WHAT TO WORK ON: Lines from the line with "discount: 100.00 -> 56.22" to the line with "More99 Buitenkleed Bente" in the entries below, and only those, must be output exactly, with both ends included.

[Revision comparison data]
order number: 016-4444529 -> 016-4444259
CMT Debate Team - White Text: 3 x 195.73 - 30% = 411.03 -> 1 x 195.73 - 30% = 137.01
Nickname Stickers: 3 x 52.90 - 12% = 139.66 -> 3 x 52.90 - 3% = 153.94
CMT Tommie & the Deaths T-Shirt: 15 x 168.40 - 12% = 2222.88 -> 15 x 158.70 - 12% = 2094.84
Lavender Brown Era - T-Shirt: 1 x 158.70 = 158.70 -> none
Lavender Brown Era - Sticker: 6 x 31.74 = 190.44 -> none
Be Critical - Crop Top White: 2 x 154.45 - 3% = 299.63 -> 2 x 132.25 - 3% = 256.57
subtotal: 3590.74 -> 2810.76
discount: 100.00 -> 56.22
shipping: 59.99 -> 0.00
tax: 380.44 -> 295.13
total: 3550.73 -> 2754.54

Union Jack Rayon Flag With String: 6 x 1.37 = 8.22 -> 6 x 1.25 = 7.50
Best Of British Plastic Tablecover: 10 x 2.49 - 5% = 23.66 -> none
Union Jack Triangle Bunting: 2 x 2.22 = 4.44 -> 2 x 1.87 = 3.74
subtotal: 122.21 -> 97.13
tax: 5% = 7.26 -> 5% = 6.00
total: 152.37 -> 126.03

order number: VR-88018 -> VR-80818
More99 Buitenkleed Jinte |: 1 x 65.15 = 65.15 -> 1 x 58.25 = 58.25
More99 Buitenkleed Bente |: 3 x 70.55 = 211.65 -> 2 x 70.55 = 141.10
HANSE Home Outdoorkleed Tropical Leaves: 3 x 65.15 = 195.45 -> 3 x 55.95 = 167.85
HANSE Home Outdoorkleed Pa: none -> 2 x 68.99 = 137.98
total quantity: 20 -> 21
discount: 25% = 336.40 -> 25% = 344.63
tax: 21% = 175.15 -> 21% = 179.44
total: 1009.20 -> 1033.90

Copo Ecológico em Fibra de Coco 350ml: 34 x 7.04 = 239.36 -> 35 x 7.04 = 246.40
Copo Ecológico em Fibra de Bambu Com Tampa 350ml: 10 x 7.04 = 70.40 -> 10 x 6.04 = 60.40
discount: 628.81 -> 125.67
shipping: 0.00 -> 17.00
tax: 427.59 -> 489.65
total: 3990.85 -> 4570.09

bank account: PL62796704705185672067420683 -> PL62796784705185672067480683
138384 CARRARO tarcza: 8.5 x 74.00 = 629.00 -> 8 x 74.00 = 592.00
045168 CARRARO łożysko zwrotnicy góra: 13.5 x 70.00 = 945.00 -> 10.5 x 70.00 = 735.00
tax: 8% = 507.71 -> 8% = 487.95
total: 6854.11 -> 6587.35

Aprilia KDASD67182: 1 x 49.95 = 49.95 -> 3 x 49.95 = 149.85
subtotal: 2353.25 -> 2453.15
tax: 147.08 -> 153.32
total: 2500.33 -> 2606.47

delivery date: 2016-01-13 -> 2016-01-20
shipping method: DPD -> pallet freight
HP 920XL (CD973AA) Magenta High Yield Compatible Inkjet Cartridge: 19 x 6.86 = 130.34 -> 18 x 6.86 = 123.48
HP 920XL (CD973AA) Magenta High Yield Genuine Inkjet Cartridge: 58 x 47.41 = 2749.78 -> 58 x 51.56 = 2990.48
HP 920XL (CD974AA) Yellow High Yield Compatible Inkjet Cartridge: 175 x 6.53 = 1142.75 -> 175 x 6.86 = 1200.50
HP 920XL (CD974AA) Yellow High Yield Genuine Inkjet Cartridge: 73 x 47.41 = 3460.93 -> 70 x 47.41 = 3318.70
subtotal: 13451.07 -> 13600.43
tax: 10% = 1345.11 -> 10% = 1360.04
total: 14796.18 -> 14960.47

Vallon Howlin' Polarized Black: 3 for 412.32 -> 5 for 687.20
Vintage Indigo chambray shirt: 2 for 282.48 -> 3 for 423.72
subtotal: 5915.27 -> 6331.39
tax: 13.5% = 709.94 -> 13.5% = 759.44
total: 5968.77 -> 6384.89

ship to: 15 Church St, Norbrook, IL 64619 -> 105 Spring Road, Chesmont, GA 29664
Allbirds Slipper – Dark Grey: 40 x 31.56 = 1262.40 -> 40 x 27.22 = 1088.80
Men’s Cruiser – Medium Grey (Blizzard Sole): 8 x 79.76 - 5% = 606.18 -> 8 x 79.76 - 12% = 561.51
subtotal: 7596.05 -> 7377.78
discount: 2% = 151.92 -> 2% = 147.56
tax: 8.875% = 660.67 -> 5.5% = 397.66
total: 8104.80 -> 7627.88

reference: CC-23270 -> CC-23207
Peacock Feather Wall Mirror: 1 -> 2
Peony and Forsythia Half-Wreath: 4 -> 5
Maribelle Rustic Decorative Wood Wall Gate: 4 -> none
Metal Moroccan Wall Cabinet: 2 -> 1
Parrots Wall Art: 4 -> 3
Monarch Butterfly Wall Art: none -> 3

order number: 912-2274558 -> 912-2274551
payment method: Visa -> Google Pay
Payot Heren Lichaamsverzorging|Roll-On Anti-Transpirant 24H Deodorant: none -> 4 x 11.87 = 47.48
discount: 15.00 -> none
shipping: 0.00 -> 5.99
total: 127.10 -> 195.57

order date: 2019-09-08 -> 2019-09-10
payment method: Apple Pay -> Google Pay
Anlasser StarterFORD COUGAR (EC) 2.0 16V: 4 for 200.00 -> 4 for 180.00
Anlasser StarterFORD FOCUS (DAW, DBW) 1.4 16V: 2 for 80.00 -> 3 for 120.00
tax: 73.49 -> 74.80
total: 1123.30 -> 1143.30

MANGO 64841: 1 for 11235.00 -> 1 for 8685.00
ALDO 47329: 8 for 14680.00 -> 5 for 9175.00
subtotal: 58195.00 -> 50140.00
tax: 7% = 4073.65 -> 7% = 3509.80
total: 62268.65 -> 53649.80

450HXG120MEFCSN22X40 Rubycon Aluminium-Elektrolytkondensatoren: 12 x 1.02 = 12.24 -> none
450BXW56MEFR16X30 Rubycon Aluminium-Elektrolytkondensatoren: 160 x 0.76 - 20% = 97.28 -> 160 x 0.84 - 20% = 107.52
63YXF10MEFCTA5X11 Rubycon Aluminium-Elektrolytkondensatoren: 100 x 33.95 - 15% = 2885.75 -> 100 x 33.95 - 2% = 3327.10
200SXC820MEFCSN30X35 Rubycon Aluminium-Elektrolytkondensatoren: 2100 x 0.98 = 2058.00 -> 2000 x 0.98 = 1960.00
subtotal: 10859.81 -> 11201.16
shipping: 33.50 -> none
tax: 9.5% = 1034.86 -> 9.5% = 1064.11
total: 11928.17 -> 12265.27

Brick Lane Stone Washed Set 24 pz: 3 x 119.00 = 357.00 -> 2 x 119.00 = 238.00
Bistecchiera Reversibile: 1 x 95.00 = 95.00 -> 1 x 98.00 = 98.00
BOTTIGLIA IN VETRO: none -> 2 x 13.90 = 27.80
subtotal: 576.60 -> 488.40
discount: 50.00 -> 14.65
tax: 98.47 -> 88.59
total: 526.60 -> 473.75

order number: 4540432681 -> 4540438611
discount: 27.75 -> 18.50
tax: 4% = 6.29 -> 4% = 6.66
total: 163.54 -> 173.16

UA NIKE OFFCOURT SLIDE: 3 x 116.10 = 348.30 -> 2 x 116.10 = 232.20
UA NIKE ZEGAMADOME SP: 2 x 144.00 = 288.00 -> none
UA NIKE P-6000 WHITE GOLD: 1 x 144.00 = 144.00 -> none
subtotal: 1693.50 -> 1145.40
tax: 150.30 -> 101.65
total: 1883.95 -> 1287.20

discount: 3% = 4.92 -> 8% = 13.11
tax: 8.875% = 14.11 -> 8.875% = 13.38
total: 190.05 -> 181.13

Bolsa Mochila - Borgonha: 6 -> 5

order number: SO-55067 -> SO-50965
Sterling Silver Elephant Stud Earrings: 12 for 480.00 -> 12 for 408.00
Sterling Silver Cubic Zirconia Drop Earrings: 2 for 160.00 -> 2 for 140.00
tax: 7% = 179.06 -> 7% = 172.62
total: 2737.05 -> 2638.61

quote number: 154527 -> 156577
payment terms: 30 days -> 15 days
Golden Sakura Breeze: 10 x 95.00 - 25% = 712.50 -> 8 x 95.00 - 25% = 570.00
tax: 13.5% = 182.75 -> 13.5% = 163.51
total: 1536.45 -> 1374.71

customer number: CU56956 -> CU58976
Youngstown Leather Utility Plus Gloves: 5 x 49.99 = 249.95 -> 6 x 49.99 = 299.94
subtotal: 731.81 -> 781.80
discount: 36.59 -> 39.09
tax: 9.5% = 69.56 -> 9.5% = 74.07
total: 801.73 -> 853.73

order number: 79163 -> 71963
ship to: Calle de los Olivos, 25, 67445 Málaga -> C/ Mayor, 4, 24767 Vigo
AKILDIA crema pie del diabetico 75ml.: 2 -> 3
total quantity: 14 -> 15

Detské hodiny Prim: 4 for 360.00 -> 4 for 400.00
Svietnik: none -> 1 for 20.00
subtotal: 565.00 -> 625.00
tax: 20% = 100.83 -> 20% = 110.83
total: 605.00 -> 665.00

ANSWER BELOW:
discount: 100.00 -> 56.22
shipping: 59.99 -> 0.00
tax: 380.44 -> 295.13
total: 3550.73 -> 2754.54

Union Jack Rayon Flag With String: 6 x 1.37 = 8.22 -> 6 x 1.25 = 7.50
Best Of British Plastic Tablecover: 10 x 2.49 - 5% = 23.66 -> none
Union Jack Triangle Bunting: 2 x 2.22 = 4.44 -> 2 x 1.87 = 3.74
subtotal: 122.21 -> 97.13
tax: 5% = 7.26 -> 5% = 6.00
total: 152.37 -> 126.03

order number: VR-88018 -> VR-80818
More99 Buitenkleed Jinte |: 1 x 65.15 = 65.15 -> 1 x 58.25 = 58.25
More99 Buitenkleed Bente |: 3 x 70.55 = 211.65 -> 2 x 70.55 = 141.10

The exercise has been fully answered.